Typische Kaufgesuche lauten etwa: „Suche 100 Tonnen Winterweizen, gute Qualität, schnelle Abholung möglich“ oder „Benötige 50 Tonnen Sommergerste, bevorzugt aus regionalem Anbau.“ Digitale Marktplätze werden intensiv genutzt, um den Handel effizient abzuwickeln.
Die Preise für den Getreideankauf in Deutschland sind im Juli 2026 stabil, variieren jedoch je nach Region und Qualität. Für A-Weizen liegen die Angebote zwischen 165,00 und 185,00 EUR pro Tonne. In Hessen bewegten sich die Preise in der letzten Juniwoche frei Lager zwischen 165,00 und 175,00 EUR, ab Hof bis zu 185,00 EUR.
Futterweizen wird meist für 148,00 bis 172,00 EUR pro Tonne gehandelt, während Futtergerste zwischen 156,00 und 171,00 EUR liegt. Diese Preisangaben spiegeln die aktuelle Marktlage wider und können regional schwanken.
Im Juli 2026 stehen in Deutschland zahlreiche Möglichkeiten bereit, um Getreide zu erwerben. Neben traditionellen regionalen Märkten und Direktverkäufen bei Landwirten gewinnen digitale Handelsplattformen zunehmend an Bedeutung. Besonders hervorzuheben ist die internationale Agrarbörse Agro-Market24.
Diese Online-Börse ermöglicht Landwirten und Händlern einen unkomplizierten und effizienten Handel mit Getreide, liefert aktuelle Marktdaten und präsentiert eine breite Vielfalt an Sorten.
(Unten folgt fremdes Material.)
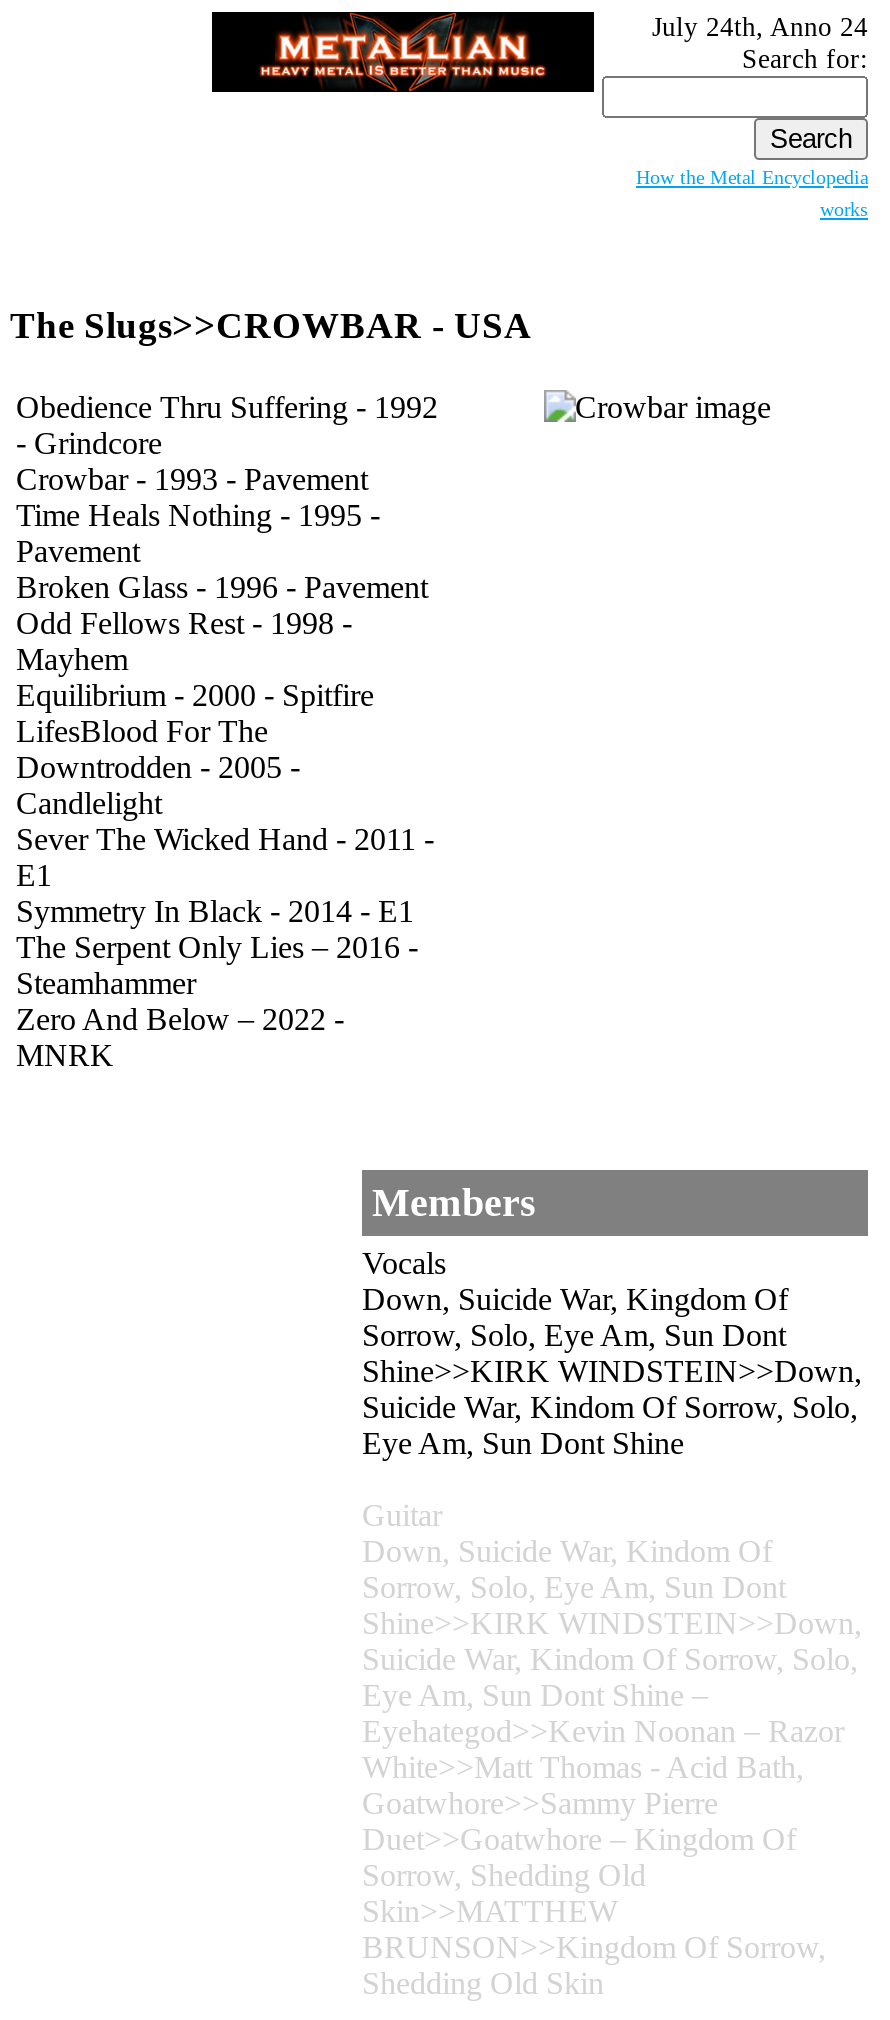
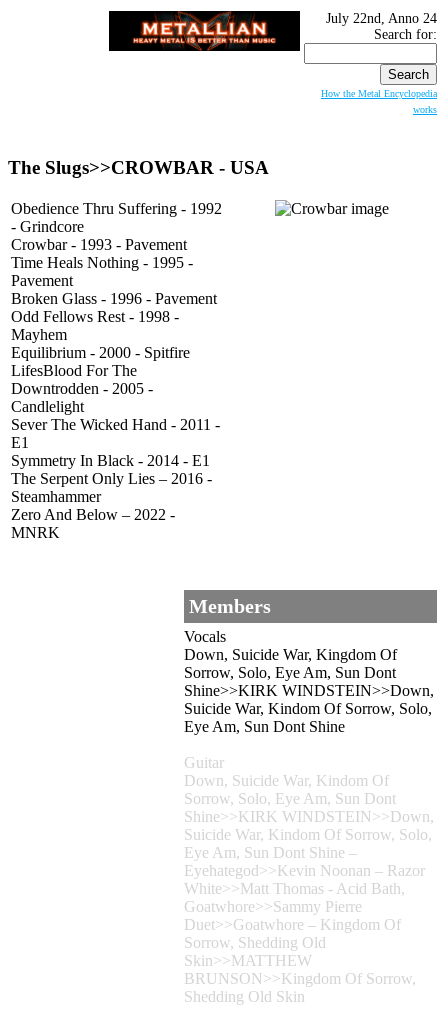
- July 24th, Anno 24
+ July 22nd, Anno 24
So wird der Einkauf für Privatpersonen und Unternehmen einfacher, flexibler und transparenter - eine gelungene Kombination aus klassischem Handel und moderner Technologie.
Viele Landwirte fragen sich im Juli 2026, wo sie ihre Getreideerträge am besten verkaufen können. Eine zentrale Anlaufstelle ist die internationale Agrarbörse Agro-Market24, die den direkten Austausch zwischen Produzenten und Käufern erleichtert.
Dank transparenter Marktmechanismen sind dort faire Preise möglich, da Angebot und Nachfrage effektiv zusammengebracht werden. Daneben bieten regionale Handelsplätze und Genossenschaften attraktive Verkaufsoptionen. Die Kombination von digitalen Marktplätzen wie Agro-Market24 mit traditionellen Absatzwegen eröffnet Landwirten vielfältige Chancen, ihre Ernte erfolgreich und gewinnbringend zu vermarkten.